Instituting value-based pricing over other common methods, like cost-led and positioning (pricing yourself against your competition), generally has a positive impact on business profits. Why? Because most businesses tend to underestimate their own value, thereby pricing below what they are truly worth. So, making the proper price adjustments can quickly increase the profits of the business.

Hopefully, you conducted the exercise from last month to determine what value your product (and service) brings to the market. If so, what did you find out? Is your product worth 10, 20, or 50% more than you initially priced it?

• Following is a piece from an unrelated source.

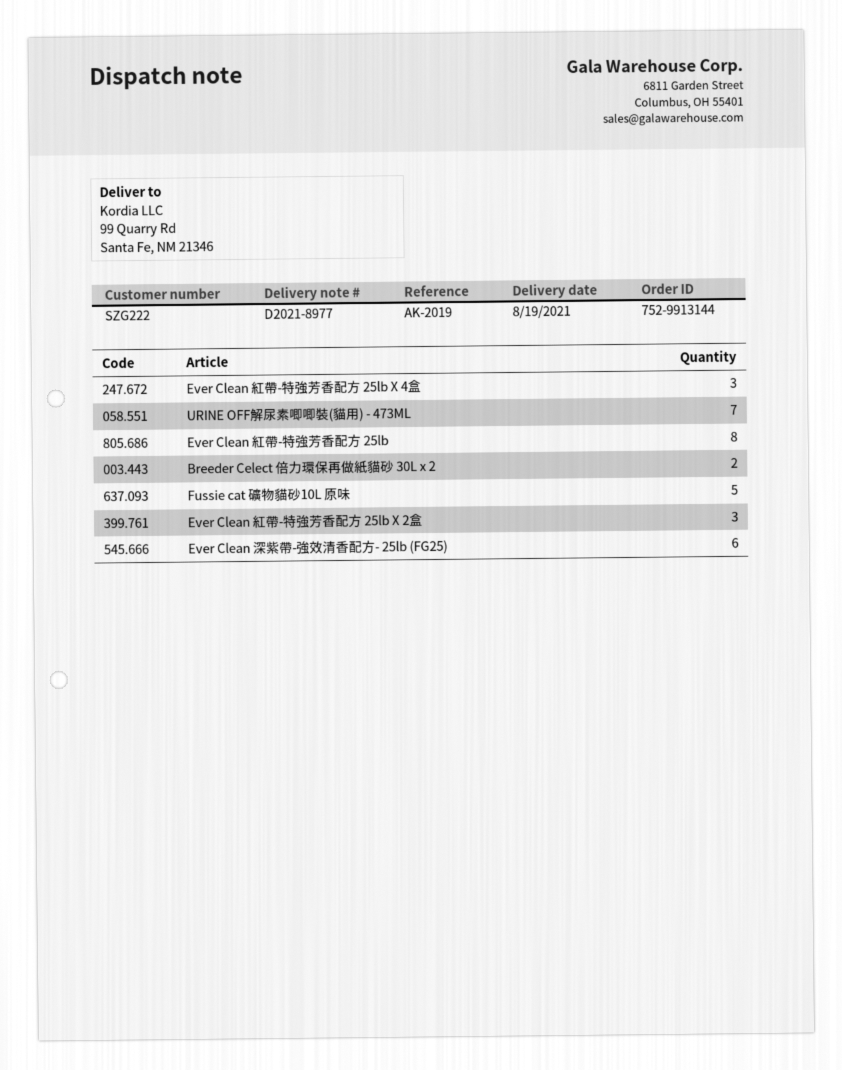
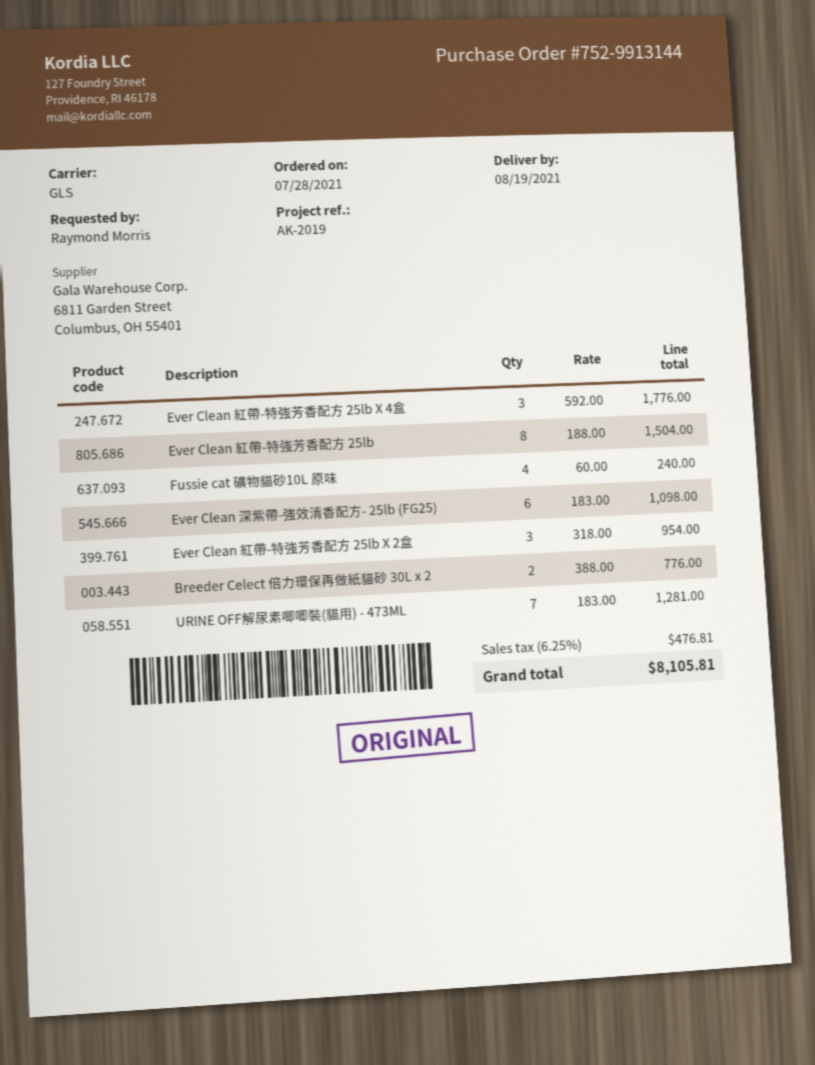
Fussie cat 礦物貓砂10L 原味: 5 -> 4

Once you’ve established the appropriate price for your products based on their true value, calculate the impact on profits the new pricing will have. The example below is a before and after look at an actual business scenario. I just changed some of the numbers to protect the innocent, but the principles are the same.

(Spreadsheet A)

  1. On the above spreadsheet, we gathered the price, sales volume and cost of goods (cost of goods were verified and not based on past assumptions) of the product lines that made up 80% of the company’s revenue. In this case, we choose four products. Products A, B, C, and D.
  2. Next, we calculated the gross profit of each product line in order to analyze the gross profit contribution that each had on the business (and also calculated total gross profit based on the four product lines).

(Spreadsheet B)

  1. Next, we duplicated spreadsheet A to create spreadsheet B, but inserted the new value-based prices for products A – D.
  2. After inserting the new prices, we saw that product A had a 14% increase in price, there was no change in product B, there was a 10% increase in price for both products C and D.

Profit Change

As you would expect, after inserting the new prices, the gross profits for the business changed for the better.

Overall, the business experienced an average of a 7.7% price increase for the four product lines, with an 18% increase in total gross profit totaling $2,875 per month.

Also, as we analyzed the profit contribution by product line, we had to ask if the business was spending the appropriate amount of time marketing the products that drove profitability, or was it spending too much time focusing on the product line that had the least contribution to the overall profit of the business.

For example, product C shows the second highest profit margin but yielded the lowest gross profit in pure dollars. Whereas product B has the lowest profit margin but gives the highest gross profit in pure dollars. So as the business owner, you might want to evaluate whether your marketing strategy is focusing on the right product lines that will drive your profits.

Your Challenge

Go through this exercise of making the proper price adjustments and see how it will impact your profits.

Next, just like I did in this case study, determine which product or service line(s) drives your profits and see if your marketing strategy is focusing on the right items.

You may find that you are spending too much time, money and energy on products that are bringing in little profits, but with a small shift in focus, you can increase sales volume to the correct product mix, which will lead to even greater profits. In other words, you will start to work smarter not harder.

Lastly, determine if you can also lower any cost of goods or fixed expenses. If you are able to lower any of these costs and/or expenses, that will increase your profits even more.

What if I lose customers?

The first reaction out of most business owners’ mouths when they are challenged to increase prices is, “I will lose customers.” In my experience, one of two things happens when prices are increased to what they are truly worth:

  1. Customers actually increase. It may seem counterintuitive, but we make value judgements based on price, don’t we? If the price is low, the perception is that the quality isn’t as good as another product. If the price is higher, the perception is that it must be good. Many times, a fair increase in price will actually increase customers (which is what happened in the case presented).
  2. Any loss of customers will be more than offset by the increased profits due to the price adjustments.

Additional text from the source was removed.